Many of us track the greatest thinkers in and out of the housing industry to catch a glimpse of how their success is relative to where success in housing will materialize. Here, a new angle is offered that may be the 'ah-ha' moment.
Great entrepreneurs and innovators can teach us many lessons. Here are a few.
Experiment
On December 12, 1901, Guglielmo Marconi amazed the world when he sent and received the first wireless message across the Atlantic. The experts of the day believed that radio signals could only travel over a line-of-sight distance and that the curvature of the Earth would prevent the long distance use of radio.Marconi started his famous experiment with the most powerful radio transmitter then built in Poldhu Cornwall. He set up a radio receiver in Newfoundland with an aerial consisting of 500 feet of wire supported by kites. They waited three days before the signal – a Morse Code S – was received.
The news that radio waves had crossed the Atlantic was sensational.
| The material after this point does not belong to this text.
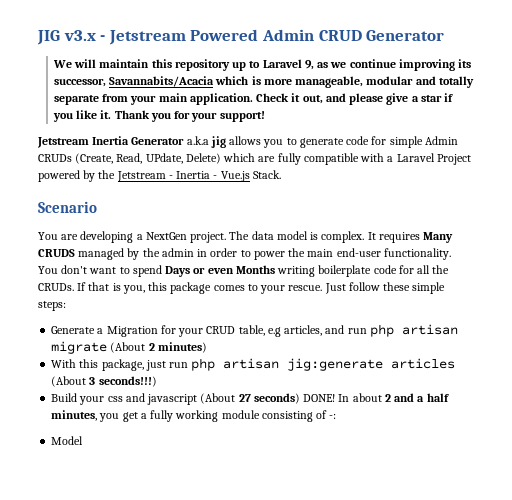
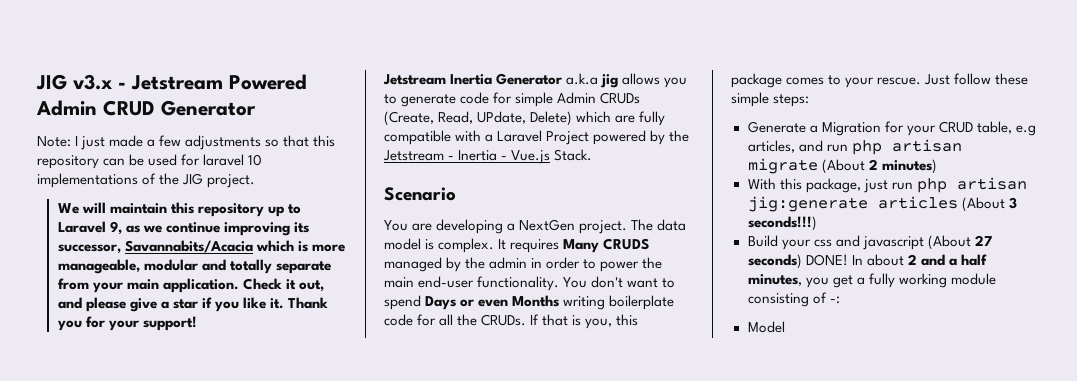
+ Note: I just made a few adjustments so that this repository can be used for laravel 10 implementations of the JIG project.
How could it be possible? What the experts (and Marconi) did not know was that there was a charged layer around the Earth called the ionosphere which could reflect radio waves.Within a year Marconi set up dependable radio communication with ships over 2,000 miles away. Eventually the Marconi Company linked the entire British Empire by radio.
Innovators do not trust experts
They do not trust theories, or models or spreadsheets. They trust real-life experiments. Marconi ignored all the authorities who declared that long distance radio signal transmission was impossible. He tried it and it worked.
Turn and face the strange
In 1954 the British government auctioned licences for commercial TV stations. These would be regional operations which could offer advertising on TV for the first time.